▶ _Exercise details_
Your task is to reproduce, exactly and only, the lines running from the line containing "[456,272,487,285] da1 ->" to the end of the data below, both included.

Data START

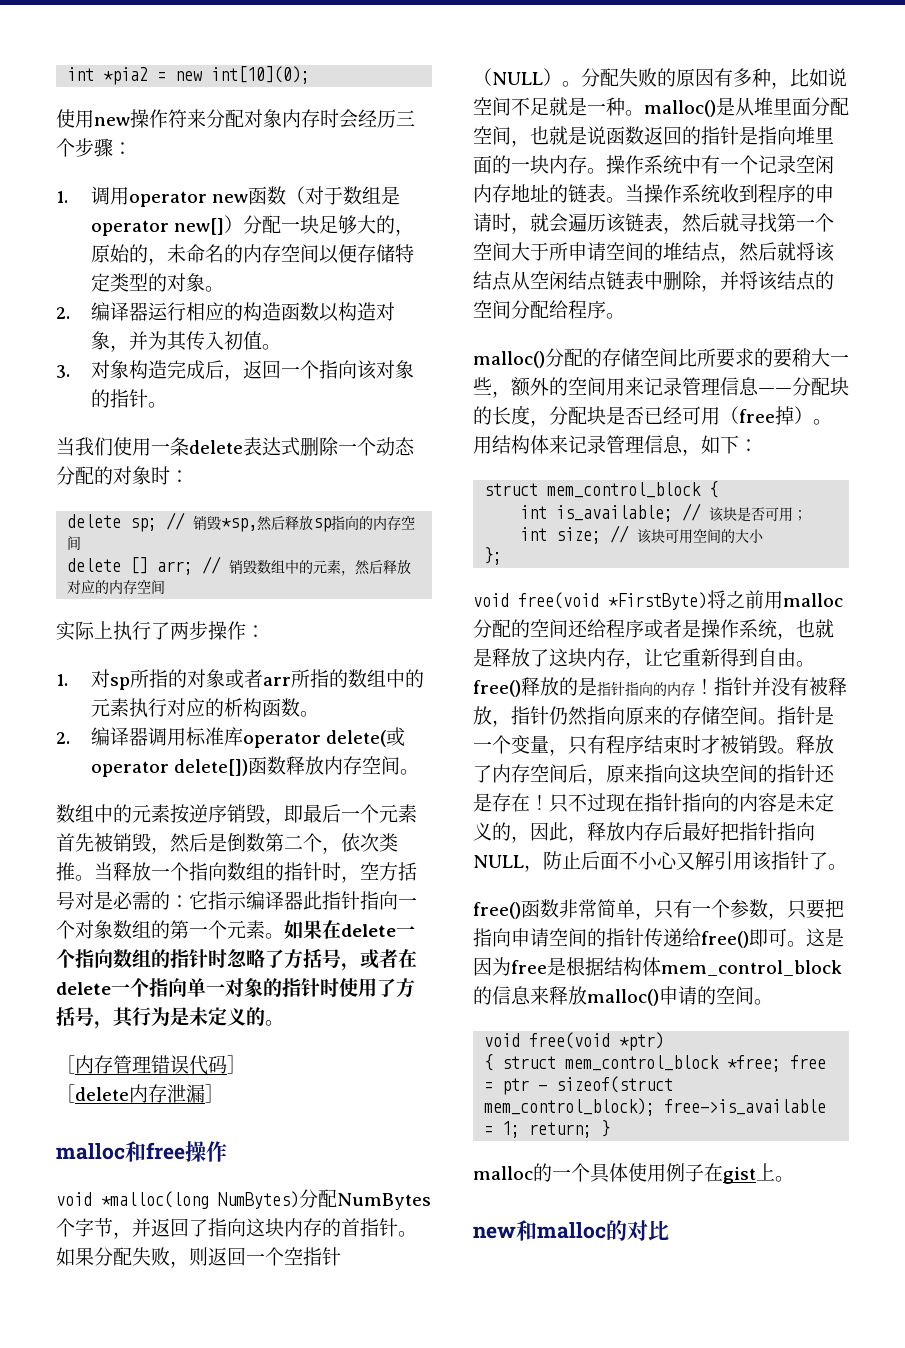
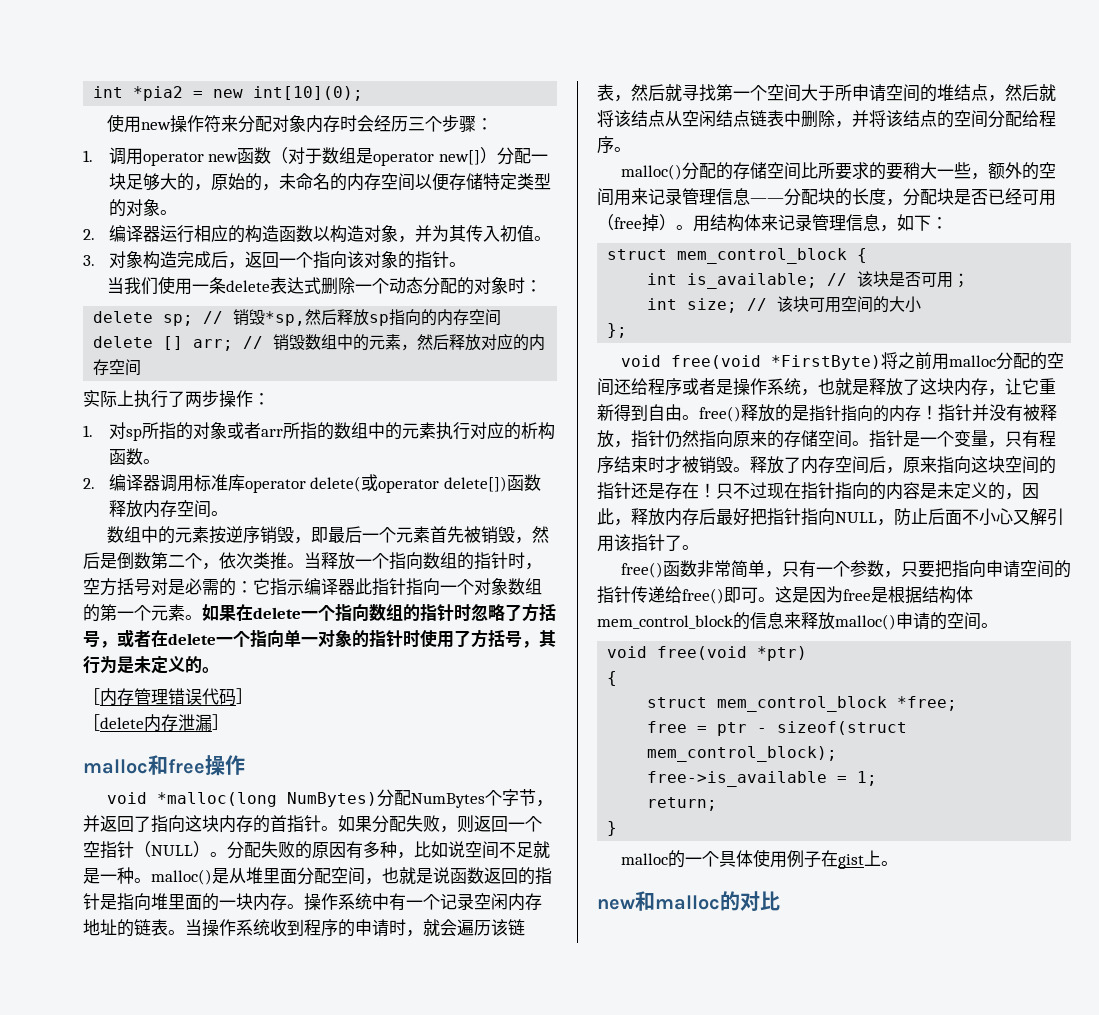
(494, 1062) none -> (618, 678) //
(782, 1063) none -> (958, 703) //
(656, 1107) none -> (838, 754) //
(521, 1129) none -> (878, 778) //
(593, 1130) none -> (718, 804) //

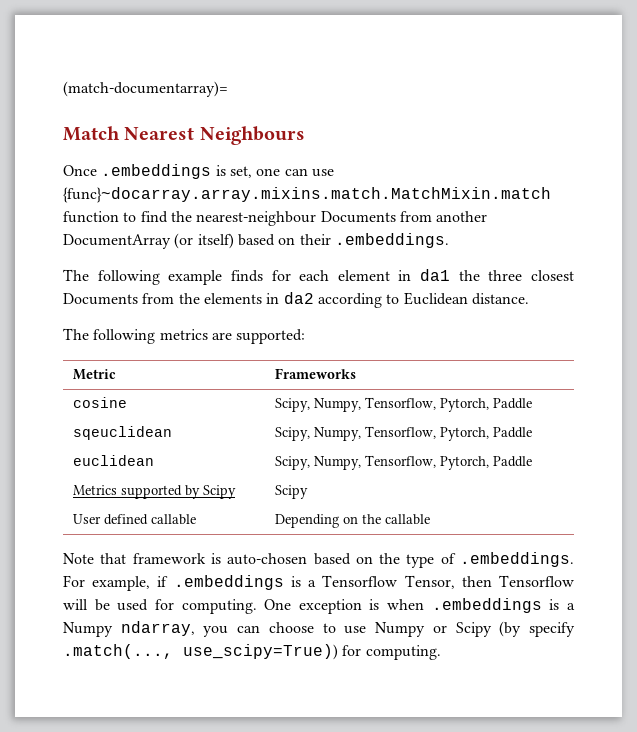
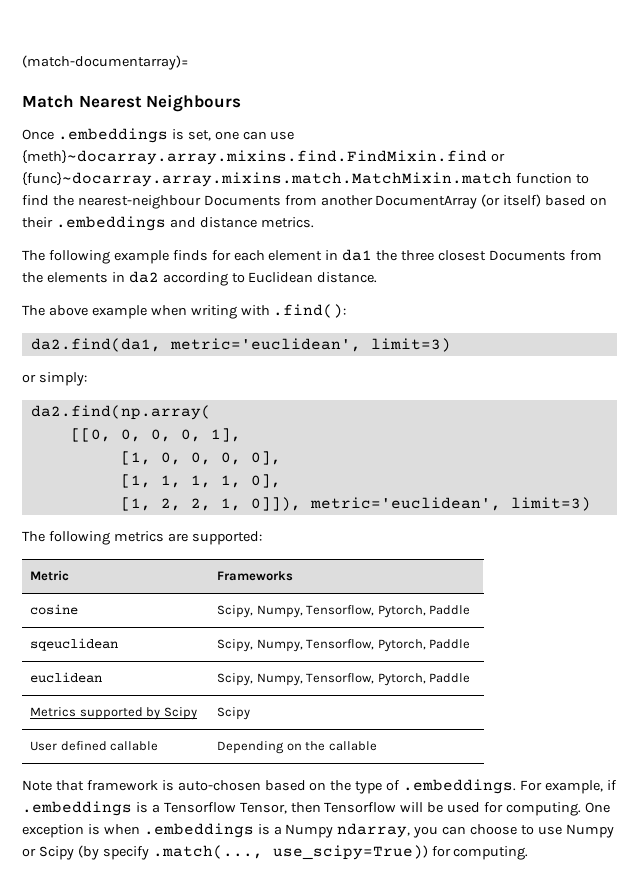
(334, 173) none -> [22,150,505,165] {meth}~docarray.array.mixins.find.FindMixin.find or
[334,233,449,248] .embeddings. -> [55,216,314,231] .embeddings and distance metrics.
(529, 299) none -> [22,304,347,319] [30,338,451,352] [22,372,87,386] [30,405,211,420] [70,428,241,442] [120,451,281,465] [120,474,281,488] [120,497,591,511] // The above example when writing with .find(): // da2.find(da1, metric='euclidean', limit=3) // or simply: // da2.find(np.array( // [[0, 0, 0, 0, 1], // [1, 0, 0, 0, 0], // [1, 1, 1, 1, 0], // [1, 2, 2, 1, 0]]), metric='euclidean', limit=3)

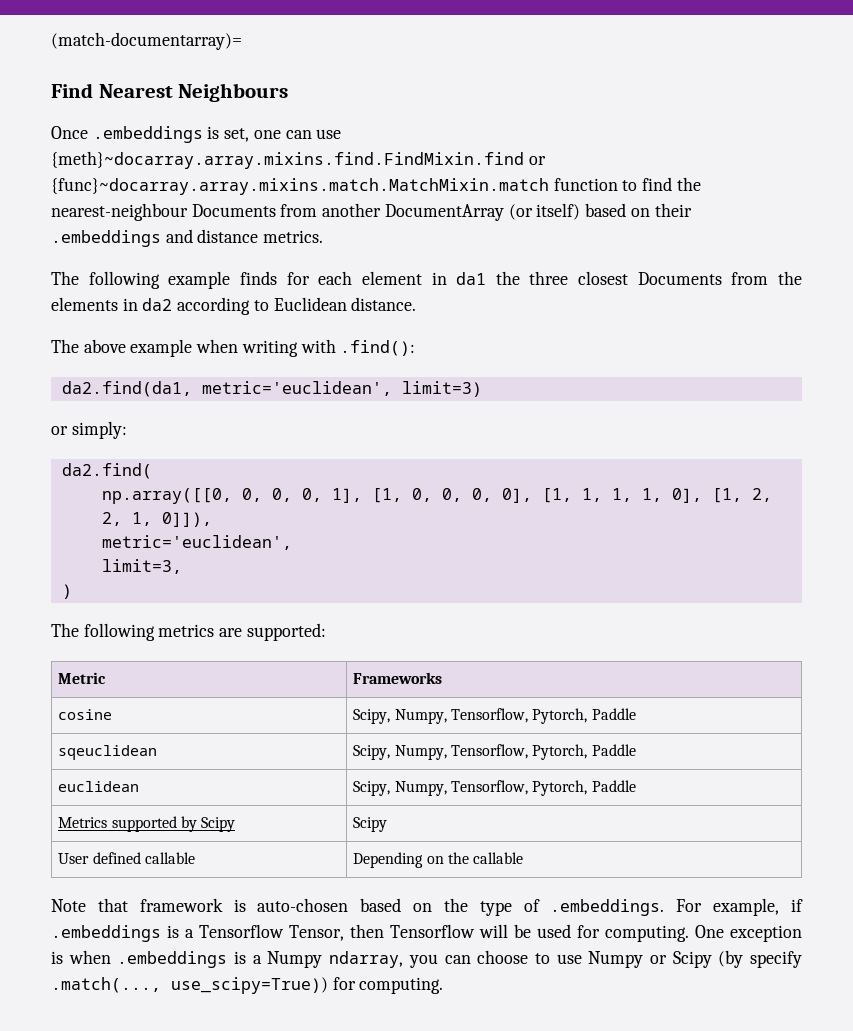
[22,95,74,108] Match -> [51,83,93,98] Find
[30,405,211,420] [70,428,111,442] da2.find(np.array( // [[0, -> [61,463,152,479] [101,488,232,504] da2.find( // np.array([[0,
(241, 435) // -> (362, 495) none
(281, 458) // -> (532, 495) none
(281, 481) // -> (702, 495) none
[309,497,591,511] metric='euclidean', limit=3) -> [101,535,292,550] [101,559,182,574] [61,584,72,599] // metric='euclidean', // limit=3, // )

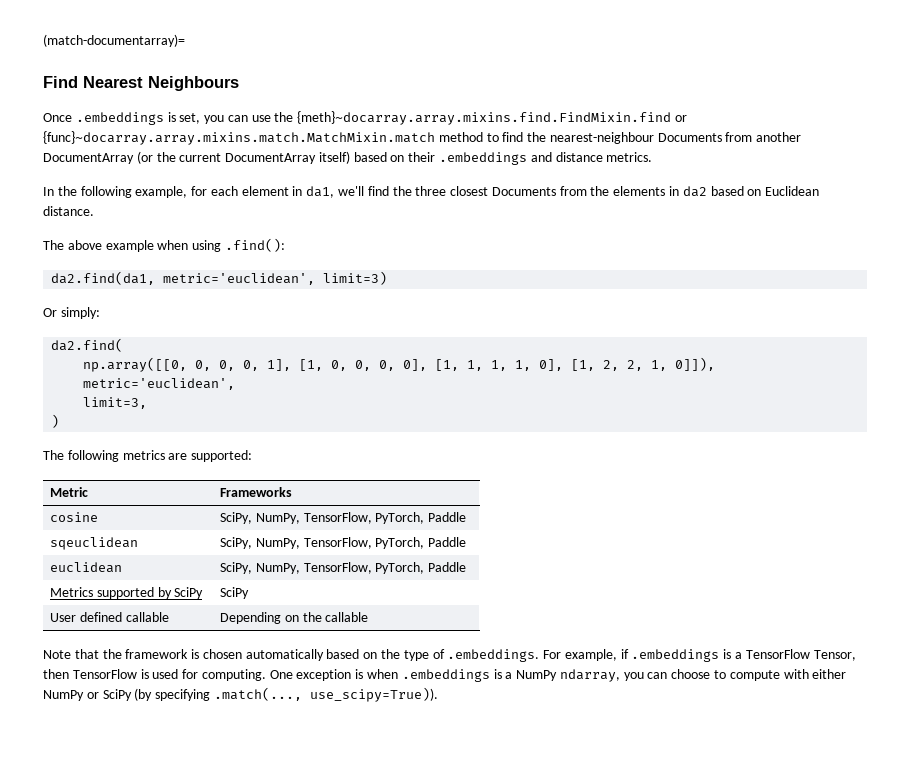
[253,130,281,139] one -> [204,115,225,124] you
(342, 134) none -> [274,112,294,122] the
[553,178,618,191] function -> [438,132,483,142] method
(533, 212) none -> [156,152,317,164] the current DocumentArray
[51,271,277,289] The following example finds -> [43,186,188,198] In the following example,
[456,272,487,285] da1 -> [306,186,389,198] da1, we'll find
[177,297,269,315] according to -> [710,186,762,196] based on
[241,339,336,357] writing with -> [192,240,222,252] using
[51,426,68,435] or -> [43,308,57,317] Or
[353,708,636,724] [58,745,158,760] [353,744,636,760] [58,781,140,792] [353,780,588,796] Scipy, Numpy, Tensorflow, Pytorch, Paddle // sqeuclidean | Scipy, Numpy, Tensorflow, Pytorch, Paddle // euclidean | Scipy, Numpy, Tensorflow, Pytorch, -> [220,512,467,524] [50,537,139,550] [220,537,467,549] [50,562,123,573] [220,562,425,574] SciPy, NumPy, TensorFlow, PyTorch, Paddle // sqeuclidean | SciPy, NumPy, TensorFlow, PyTorch, Paddle // euclidean | SciPy, NumPy, TensorFlow, PyTorch,
[201,817,236,832] [353,817,388,832] Scipy | Scipy -> [174,587,204,599] [220,587,250,599] SciPy | SciPy
(128, 905) none -> [102,649,122,659] the
[257,898,349,912] auto-chosen -> [202,649,324,661] chosen automatically
[199,924,284,938] Tensorflow -> [745,649,810,659] TensorFlow
[390,924,531,938] Tensorflow will be -> [72,669,149,679] TensorFlow is
[267,951,323,968] Numpy -> [516,670,558,681] NumPy
[556,950,802,968] [51,977,444,994] use Numpy or Scipy (by specify .match(..., use_scipy=True)) for computing. -> [729,669,847,681] [43,687,438,702] compute with either NumPy or SciPy (by specifying .match(..., use_scipy=True)).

Data END

▶ _Exercise result_
[456,272,487,285] da1 -> [306,186,389,198] da1, we'll find
[177,297,269,315] according to -> [710,186,762,196] based on
[241,339,336,357] writing with -> [192,240,222,252] using
[51,426,68,435] or -> [43,308,57,317] Or
[353,708,636,724] [58,745,158,760] [353,744,636,760] [58,781,140,792] [353,780,588,796] Scipy, Numpy, Tensorflow, Pytorch, Paddle // sqeuclidean | Scipy, Numpy, Tensorflow, Pytorch, Paddle // euclidean | Scipy, Numpy, Tensorflow, Pytorch, -> [220,512,467,524] [50,537,139,550] [220,537,467,549] [50,562,123,573] [220,562,425,574] SciPy, NumPy, TensorFlow, PyTorch, Paddle // sqeuclidean | SciPy, NumPy, TensorFlow, PyTorch, Paddle // euclidean | SciPy, NumPy, TensorFlow, PyTorch,
[201,817,236,832] [353,817,388,832] Scipy | Scipy -> [174,587,204,599] [220,587,250,599] SciPy | SciPy
(128, 905) none -> [102,649,122,659] the
[257,898,349,912] auto-chosen -> [202,649,324,661] chosen automatically
[199,924,284,938] Tensorflow -> [745,649,810,659] TensorFlow
[390,924,531,938] Tensorflow will be -> [72,669,149,679] TensorFlow is
[267,951,323,968] Numpy -> [516,670,558,681] NumPy
[556,950,802,968] [51,977,444,994] use Numpy or Scipy (by specify .match(..., use_scipy=True)) for computing. -> [729,669,847,681] [43,687,438,702] compute with either NumPy or SciPy (by specifying .match(..., use_scipy=True)).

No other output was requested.